False. Waymo is driving their production system on the Jaguar I-Pace and the Chrysler Pacifica. What you see on the Chrysler Pacifica robotaxi in Chandler taking passengers is the production system.

Waymo iPace isn't a production car by my definition. Half the vehicle isn't even used. What Waymo is doing now is testing the whole ecosystem, including paying customers.

When Waymo gets serious about making money they will scale and likely use a purpose built taxi. Tata could build a taxi on the iPace skateboard. At that point most or all sensors will be likely integrated and less expensive than they use today. Certainly Waymo and the other major efforts are pursuing sensor and other hardware IP.

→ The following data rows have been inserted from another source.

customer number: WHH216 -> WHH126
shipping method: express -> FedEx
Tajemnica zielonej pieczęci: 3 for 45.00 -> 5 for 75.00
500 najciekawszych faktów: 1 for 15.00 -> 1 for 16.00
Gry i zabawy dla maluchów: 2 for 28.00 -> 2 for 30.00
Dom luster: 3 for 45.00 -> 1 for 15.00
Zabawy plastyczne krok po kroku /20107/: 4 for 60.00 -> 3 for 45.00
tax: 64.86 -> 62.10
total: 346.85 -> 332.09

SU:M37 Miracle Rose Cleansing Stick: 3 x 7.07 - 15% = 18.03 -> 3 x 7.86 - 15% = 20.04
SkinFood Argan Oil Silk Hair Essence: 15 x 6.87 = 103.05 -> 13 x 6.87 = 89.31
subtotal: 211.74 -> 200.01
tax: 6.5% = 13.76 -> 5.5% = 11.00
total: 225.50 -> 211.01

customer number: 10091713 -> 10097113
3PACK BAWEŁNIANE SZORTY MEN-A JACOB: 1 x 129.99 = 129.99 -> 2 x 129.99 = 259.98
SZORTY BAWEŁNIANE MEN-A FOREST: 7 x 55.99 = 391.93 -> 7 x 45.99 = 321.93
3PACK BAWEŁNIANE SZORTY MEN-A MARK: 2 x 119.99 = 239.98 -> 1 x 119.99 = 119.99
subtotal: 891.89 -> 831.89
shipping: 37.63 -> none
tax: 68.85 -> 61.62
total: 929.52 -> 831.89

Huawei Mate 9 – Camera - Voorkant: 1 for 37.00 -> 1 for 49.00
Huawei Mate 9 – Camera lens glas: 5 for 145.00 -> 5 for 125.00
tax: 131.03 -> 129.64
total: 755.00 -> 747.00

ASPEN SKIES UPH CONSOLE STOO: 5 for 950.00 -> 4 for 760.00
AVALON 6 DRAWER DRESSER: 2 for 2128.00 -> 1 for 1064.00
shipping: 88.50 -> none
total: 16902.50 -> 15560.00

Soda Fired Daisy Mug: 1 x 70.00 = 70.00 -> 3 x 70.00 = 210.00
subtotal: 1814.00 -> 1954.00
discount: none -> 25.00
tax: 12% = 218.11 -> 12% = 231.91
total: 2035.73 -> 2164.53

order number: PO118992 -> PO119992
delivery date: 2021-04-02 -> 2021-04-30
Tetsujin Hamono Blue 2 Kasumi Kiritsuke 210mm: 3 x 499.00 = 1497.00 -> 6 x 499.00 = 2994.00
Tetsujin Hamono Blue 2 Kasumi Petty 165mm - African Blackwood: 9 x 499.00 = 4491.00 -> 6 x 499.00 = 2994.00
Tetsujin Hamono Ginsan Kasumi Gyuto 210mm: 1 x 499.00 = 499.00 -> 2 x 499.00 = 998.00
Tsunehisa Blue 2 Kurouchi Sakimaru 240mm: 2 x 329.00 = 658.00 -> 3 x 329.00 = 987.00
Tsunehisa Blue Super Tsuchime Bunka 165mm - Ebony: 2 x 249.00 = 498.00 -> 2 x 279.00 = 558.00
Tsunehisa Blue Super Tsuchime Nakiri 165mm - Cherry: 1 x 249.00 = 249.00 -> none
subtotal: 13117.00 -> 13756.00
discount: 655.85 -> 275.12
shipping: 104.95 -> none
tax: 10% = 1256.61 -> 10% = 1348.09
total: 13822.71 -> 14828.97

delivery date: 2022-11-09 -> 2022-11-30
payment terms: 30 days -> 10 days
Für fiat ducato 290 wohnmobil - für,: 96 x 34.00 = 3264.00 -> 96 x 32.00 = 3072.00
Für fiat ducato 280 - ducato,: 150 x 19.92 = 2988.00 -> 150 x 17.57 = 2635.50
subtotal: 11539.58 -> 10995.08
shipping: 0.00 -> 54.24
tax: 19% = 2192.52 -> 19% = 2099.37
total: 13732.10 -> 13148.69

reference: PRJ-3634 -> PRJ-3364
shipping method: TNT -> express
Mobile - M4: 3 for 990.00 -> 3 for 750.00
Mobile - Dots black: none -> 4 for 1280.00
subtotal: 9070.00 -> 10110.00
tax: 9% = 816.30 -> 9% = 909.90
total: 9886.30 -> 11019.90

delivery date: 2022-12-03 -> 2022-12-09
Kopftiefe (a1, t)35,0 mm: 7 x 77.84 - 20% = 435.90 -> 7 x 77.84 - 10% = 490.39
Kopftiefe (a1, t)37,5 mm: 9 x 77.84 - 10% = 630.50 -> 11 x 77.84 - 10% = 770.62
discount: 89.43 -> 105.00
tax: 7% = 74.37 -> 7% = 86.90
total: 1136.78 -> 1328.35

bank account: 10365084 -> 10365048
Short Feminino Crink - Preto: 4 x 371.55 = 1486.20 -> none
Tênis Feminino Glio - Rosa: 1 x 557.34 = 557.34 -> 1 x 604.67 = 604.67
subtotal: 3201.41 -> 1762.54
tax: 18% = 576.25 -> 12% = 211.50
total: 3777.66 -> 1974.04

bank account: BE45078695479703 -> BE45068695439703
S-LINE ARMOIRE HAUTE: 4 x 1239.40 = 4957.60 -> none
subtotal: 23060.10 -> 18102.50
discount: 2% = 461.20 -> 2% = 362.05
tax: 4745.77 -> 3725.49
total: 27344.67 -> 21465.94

I think Waymo built the Flash and then had a failure to launch based on not meeting development criteria. So I think the Frankenvehicles they are currently running are a conservative response to previous over optimism.
 
He thinks they can get vision-based system working faster than Lidar and other sensor suites can come down in price.

So far, that does not appear to be happening. The price of lidar is coming down fast and companies like Cruise and Waymo are deploying driverlesss robotaxis on public roads. Meanwhile, Tesla is not developing their Tesla Vision fast enough to match. Tesla is just now *maybe" achieving a basic FSD prototype with driver supervision (we will know more when we see the FSD rewrite).